Problem to solve |
Below are the records; copy out every line that holds the word "subtotal".

BEGIN

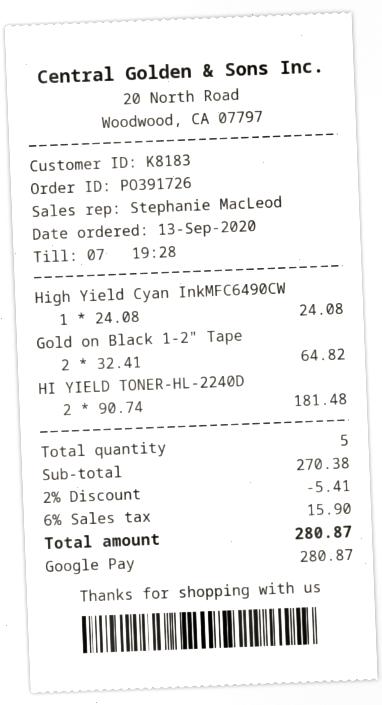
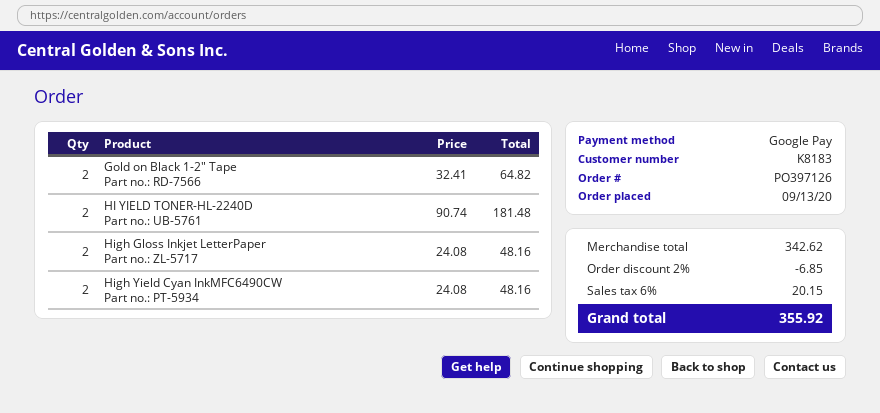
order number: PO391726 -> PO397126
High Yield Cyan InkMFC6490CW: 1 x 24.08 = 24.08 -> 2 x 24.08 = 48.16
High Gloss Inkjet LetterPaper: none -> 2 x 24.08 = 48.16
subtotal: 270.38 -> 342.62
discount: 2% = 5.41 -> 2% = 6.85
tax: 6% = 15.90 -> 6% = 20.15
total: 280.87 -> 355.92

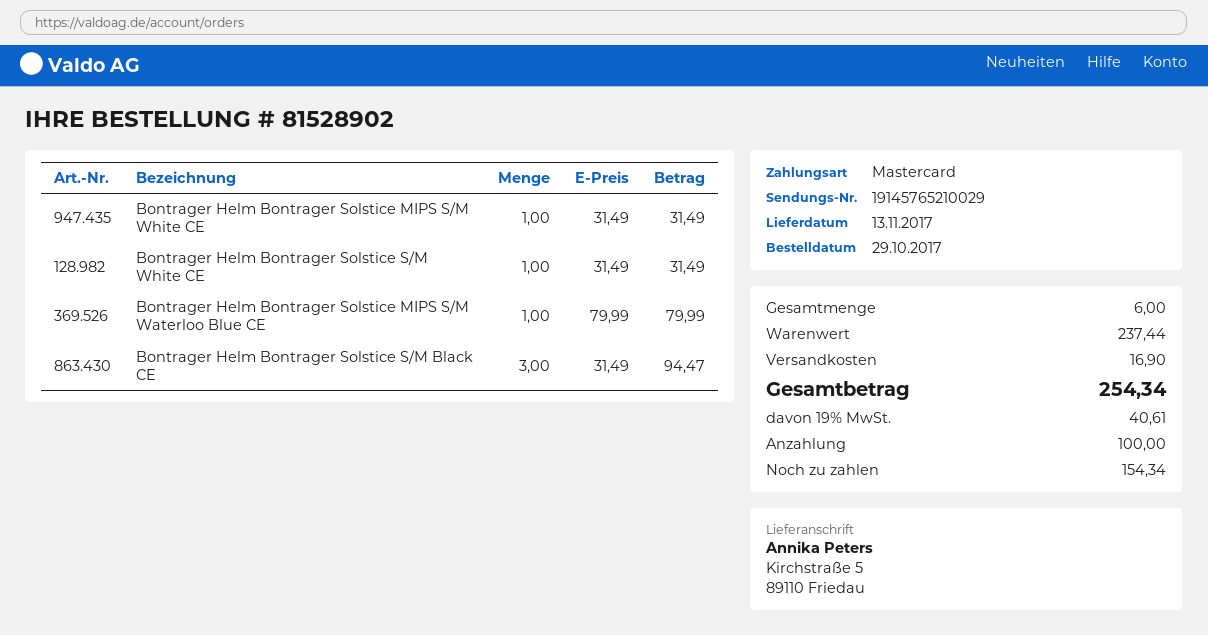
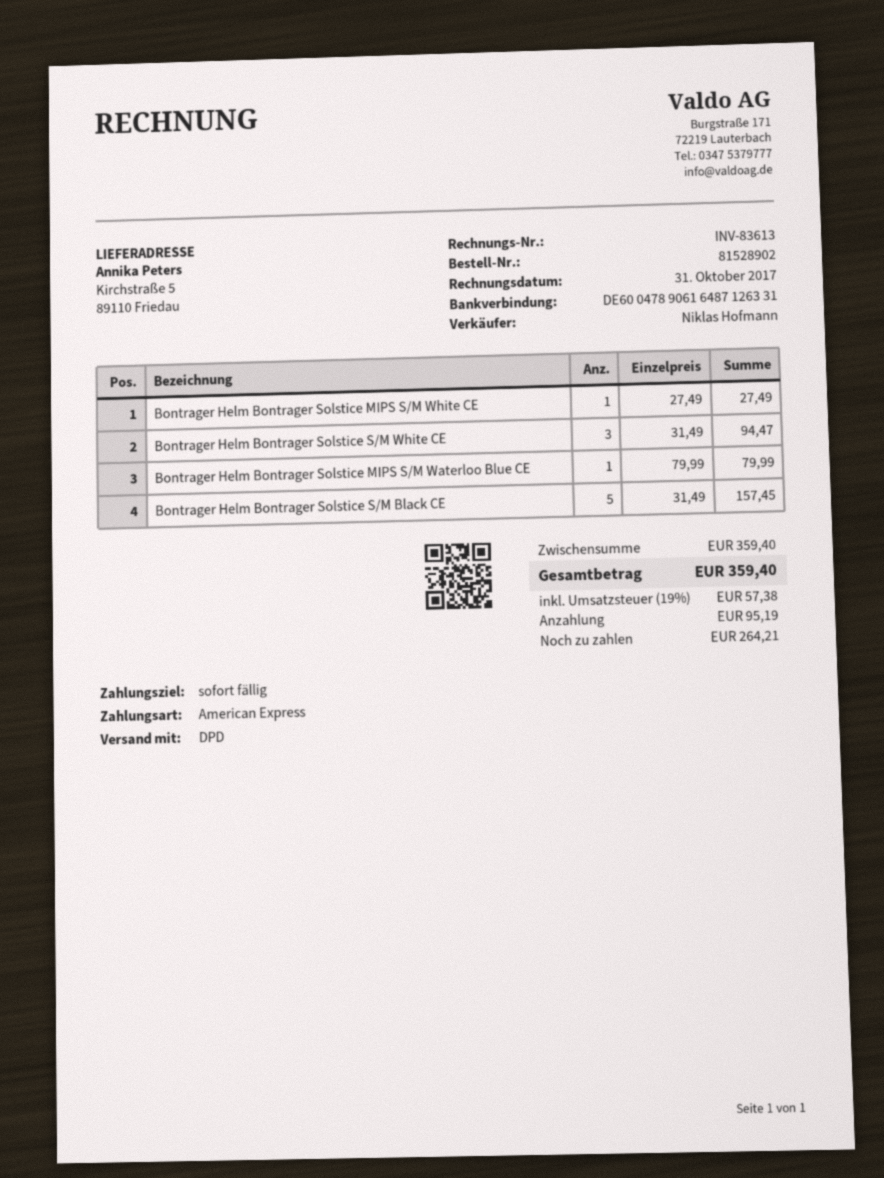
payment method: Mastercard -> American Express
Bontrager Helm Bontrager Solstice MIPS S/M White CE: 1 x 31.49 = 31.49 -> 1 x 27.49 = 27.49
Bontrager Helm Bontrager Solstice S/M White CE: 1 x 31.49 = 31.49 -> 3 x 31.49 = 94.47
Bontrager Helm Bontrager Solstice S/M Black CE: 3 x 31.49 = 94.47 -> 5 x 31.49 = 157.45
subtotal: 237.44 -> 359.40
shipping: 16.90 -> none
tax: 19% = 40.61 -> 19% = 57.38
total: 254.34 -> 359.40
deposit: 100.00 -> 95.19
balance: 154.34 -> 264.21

END
BEGIN

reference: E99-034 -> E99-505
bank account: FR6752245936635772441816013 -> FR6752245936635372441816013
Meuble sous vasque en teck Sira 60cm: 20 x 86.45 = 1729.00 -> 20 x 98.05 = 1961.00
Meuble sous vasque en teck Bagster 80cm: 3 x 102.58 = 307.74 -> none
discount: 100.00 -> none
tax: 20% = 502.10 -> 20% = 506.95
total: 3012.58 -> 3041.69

END

Task solution |
subtotal: 270.38 -> 342.62
subtotal: 237.44 -> 359.40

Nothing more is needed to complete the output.